The Headwaters River Journey, located on the first floor of the Headwaters Center in Winter Park, takes visitors on a journey to discover where their water comes from, the details of the river environment, how water is used and wasted and what is being done to protect the precious resource.
“It’s about getting people to focus on (water) because it’s a huge issue in the west,” said Bob Fanch, who spearheaded the creation of the Headwaters Center and Headwaters River Journey. “I think what we’re trying to get across is to be part of the solution. If one individual turns into every individual and the actions are positive, the impacts on the river can be very significant.”
Support Local Journalism
On Saturday, invited guests attended the grand opening of the Headwaters River Journey, which featured remarks from Fanch; Jimmy Lahrman, mayor of Winter Park; Philip Vandernail, mayor of Fraser; Dan Gibbs, executive director of the Colorado Department of Natural Resources; and Kirk Klancke, president of the Colorado River Headwaters chapter of Trout Unlimited.
What: Headwaters River Journey
Where: Headwaters Center, 730 Baker Drive, Winter Park
How much: Children (5-15 Years Old) – $8
Adult (16-64 Years Old) -$15
Senior (65+ Years Old) – $12
More info: headwatersriverjourney.com
“This is unique to say the least,” Gibbs said. “There’s nothing like this in the state or even the country where (…) there’s something so that a two-year-old can understand water conservation and for anyone in their 90s to understand the importance of water conservation.”
Both the mayors of Winter Park and Fraser expressed their gratitude to have such a unique experience in Grand County, as well as touched on other local efforts happening to preserve water and promote sustainability.
Klanke echoed that gratitude, choking up when talking about the impact this museum could have on the conversations around water use and conservation.
“My experience has taught me these truths: legislation is slow, litigation is expensive, education is going to save the Fraser River,” he said. “Susanne and Bob (Fanch) are going to help us change the culture that’s going to help us save our rivers.”
Situated right along the Fraser River, the museum focuses on the local ecosystem, the real issues it faces, such as diversions to the Front Range and rising temperatures, and features local stories of people taking steps to preserve Grand County’s rivers.
Visitors not only learn through the usual means of reading and watching video, but also interact with the over 30 exhibits. There are games where players virtually experience the life of a trout or the journey of an osprey, there are quizzes to test knowledge and encourage feedback, as well as stations to share ideas and solutions.
“We’re trying to make sure people understand the connection between water and lifestyle in Colorado,” Fanch said. “We also wanted to make it interesting and we didn’t want to dumb it down, but bring it up to a higher contemplative level.”
The whole experience is immersive in the same way a 4D amusement park ride is.
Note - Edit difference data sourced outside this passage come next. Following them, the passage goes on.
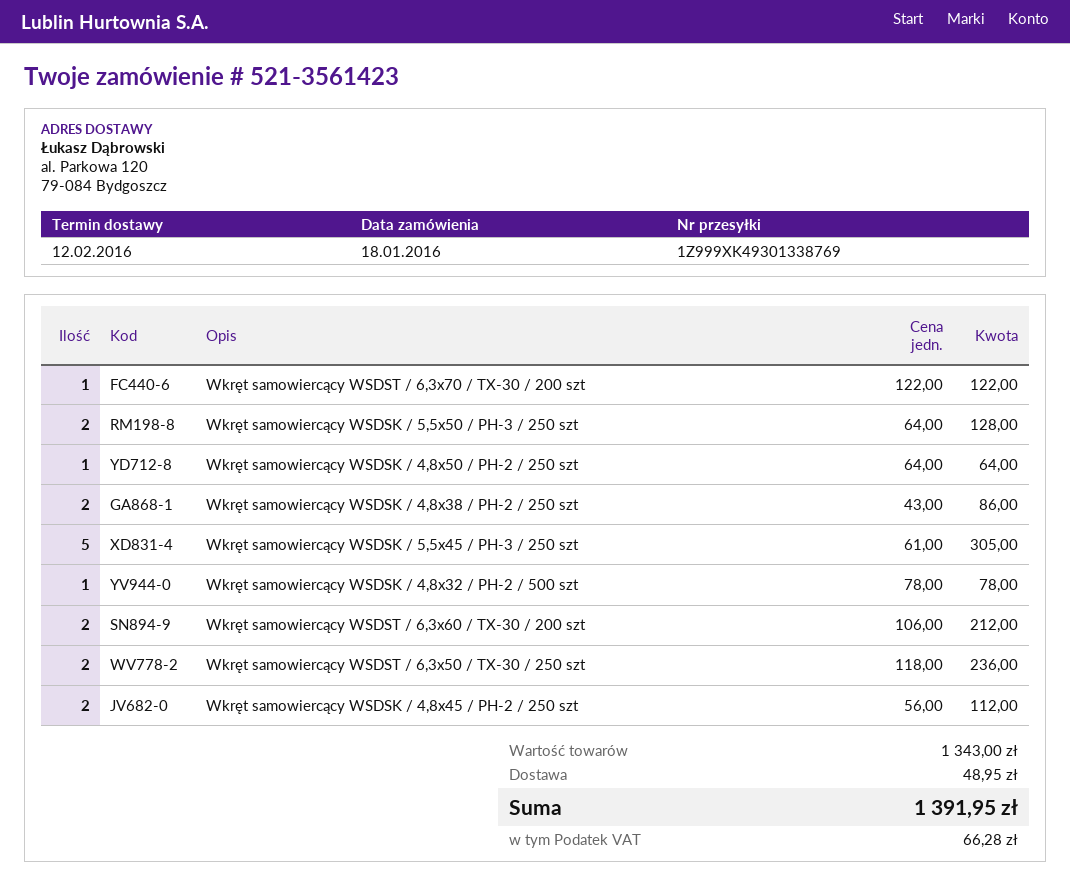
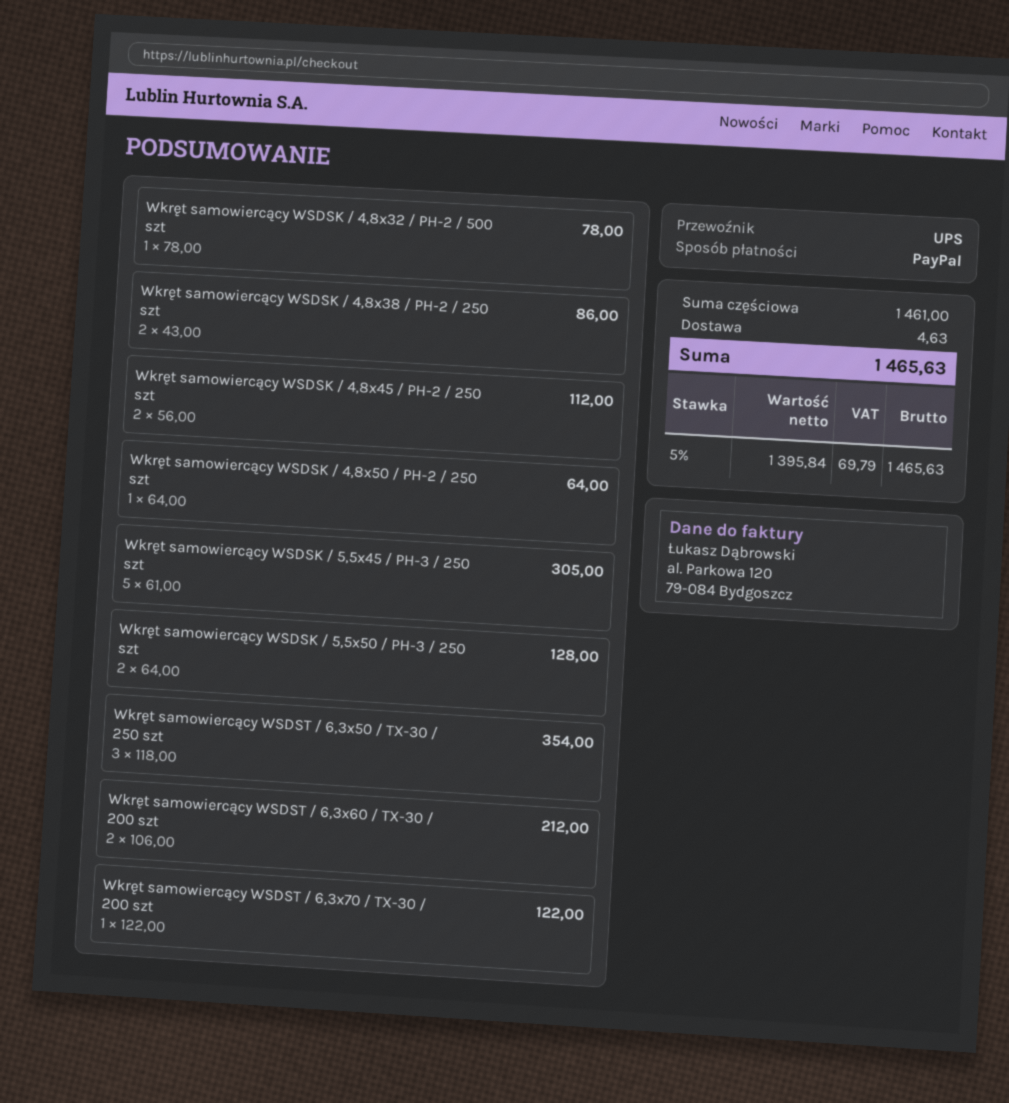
Wkręt samowiercący WSDST / 6,3x50 / TX-30 / 250 szt: 2 x 118.00 = 236.00 -> 3 x 118.00 = 354.00
subtotal: 1343.00 -> 1461.00
shipping: 48.95 -> 4.63
tax: 66.28 -> 69.79
total: 1391.95 -> 1465.63

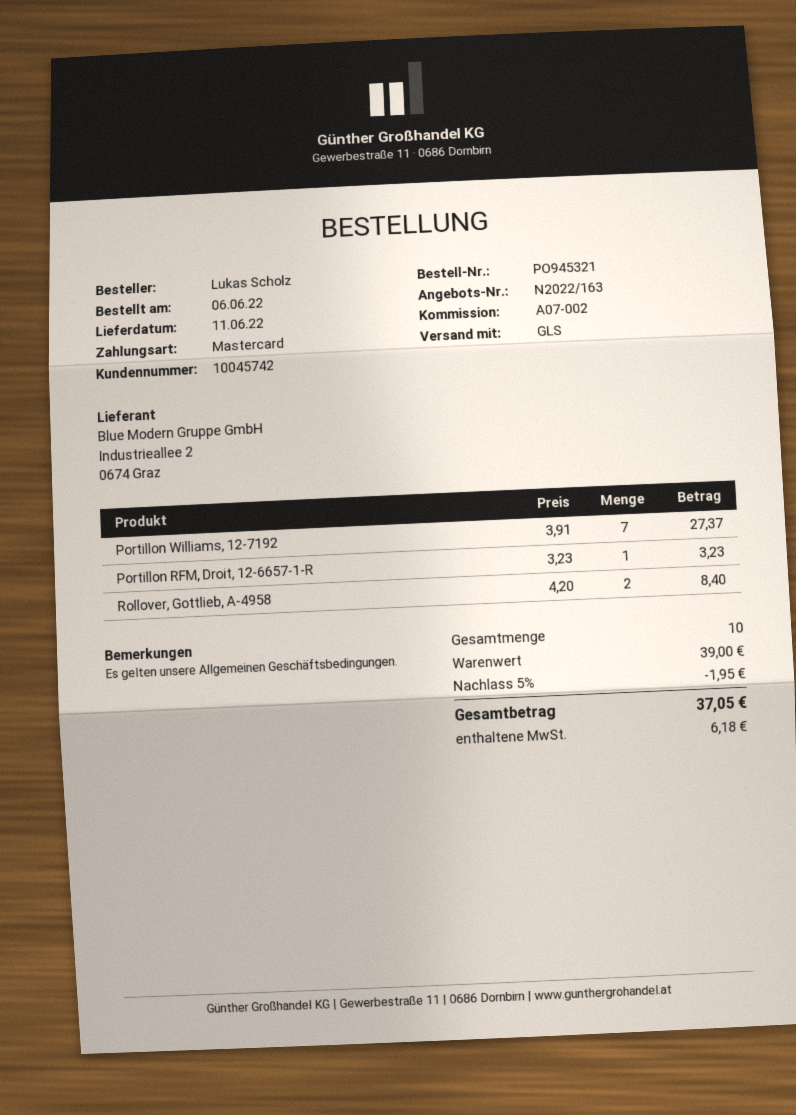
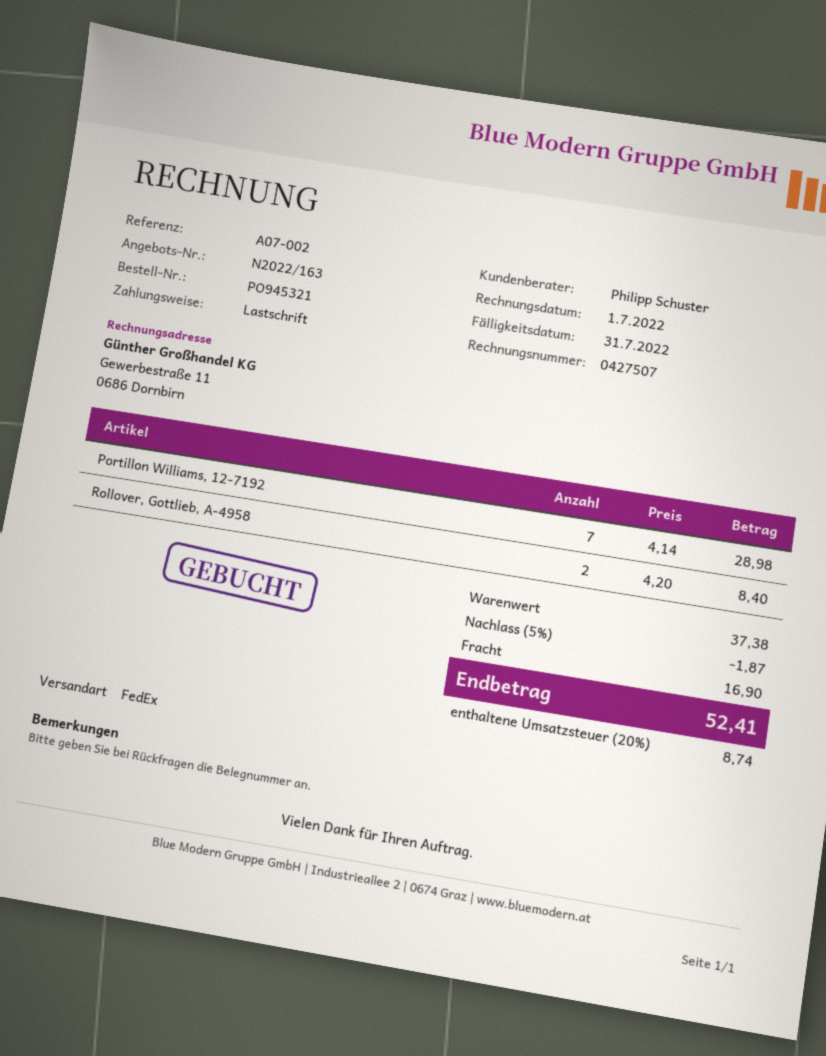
payment method: Mastercard -> direct debit
shipping method: GLS -> FedEx
Portillon Williams, 12-7192: 7 x 3.91 = 27.37 -> 7 x 4.14 = 28.98
Portillon RFM, Droit, 12-6657-1-R: 1 x 3.23 = 3.23 -> none
subtotal: 39.00 -> 37.38
discount: 5% = 1.95 -> 5% = 1.87
shipping: none -> 16.90
tax: 6.18 -> 8.74
total: 37.05 -> 52.41

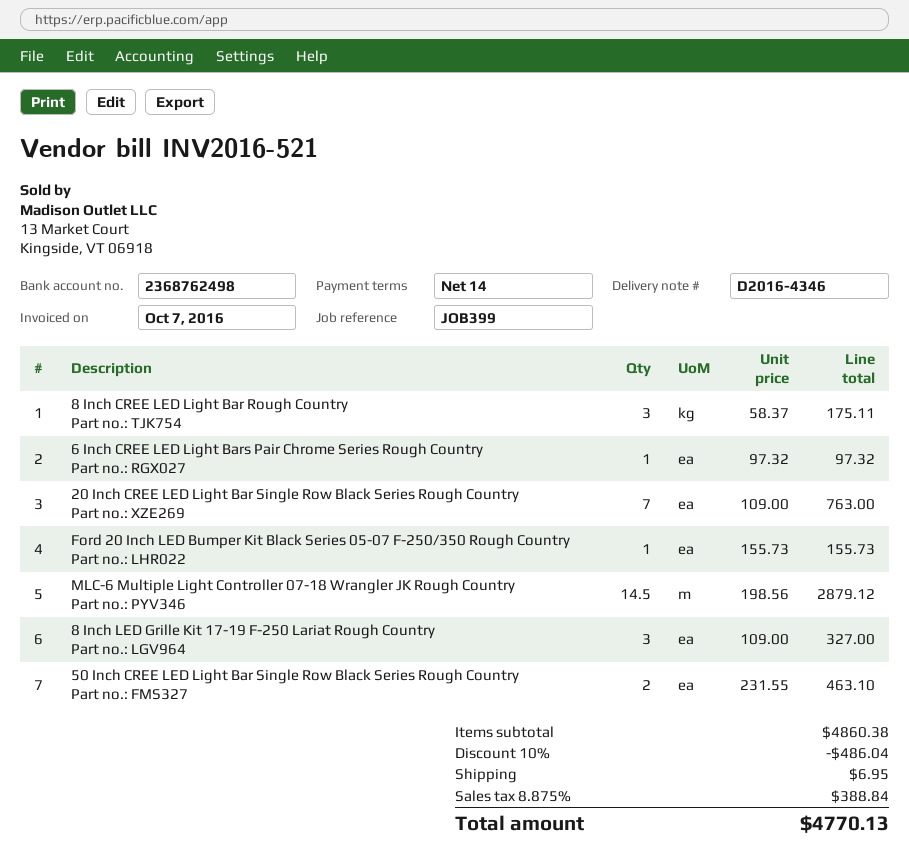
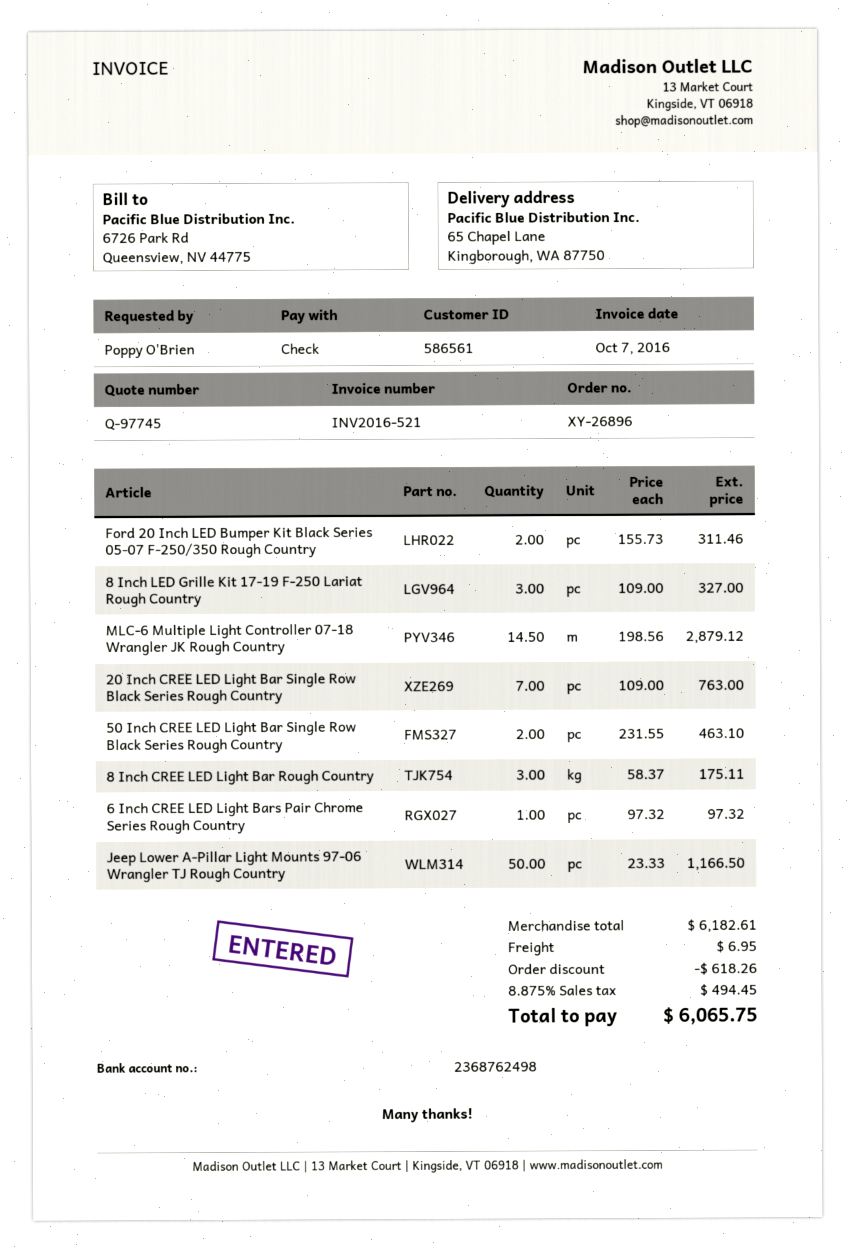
Ford 20 Inch LED Bumper Kit Black Series 05-07 F-250/350 Rough Country: 1 x 155.73 = 155.73 -> 2 x 155.73 = 311.46
Jeep Lower A-Pillar Light Mounts 97-06 Wrangler TJ Rough Country: none -> 50 x 23.33 = 1166.50
subtotal: 4860.38 -> 6182.61
discount: 486.04 -> 618.26
tax: 8.875% = 388.84 -> 8.875% = 494.45
total: 4770.13 -> 6065.75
Audio tracks of trickling creeks, tweeting birds and bugling elk play, bursts of cool air accompany video clips of a blizzarding Berthoud Pass and feel the difference between a 50 degree river and a 70 degree river.
The museum doesn’t just talk about sustainability either, it embodies it. The Headwaters River Journey is the only off-the-grid exhibit in the country, powered completely by solar, and it utilized local beetle kill wood and old water flumes in the design. The bathrooms also have low-flow toilets and all the lighting is LED.
Ultimately, Fanch hopes the Headwaters Center and its museum can be the “water mecca of the west,” where people can get together to discuss issues and come up with solutions.
“We want to be the Switzerland of the water world, where different interests can come here and talk about issues and figure out solutions together,” he said.
Support Local Journalism
Readers around Grand County make the Sky-Hi News' work possible. Your financial contribution supports our efforts to deliver quality, locally relevant journalism.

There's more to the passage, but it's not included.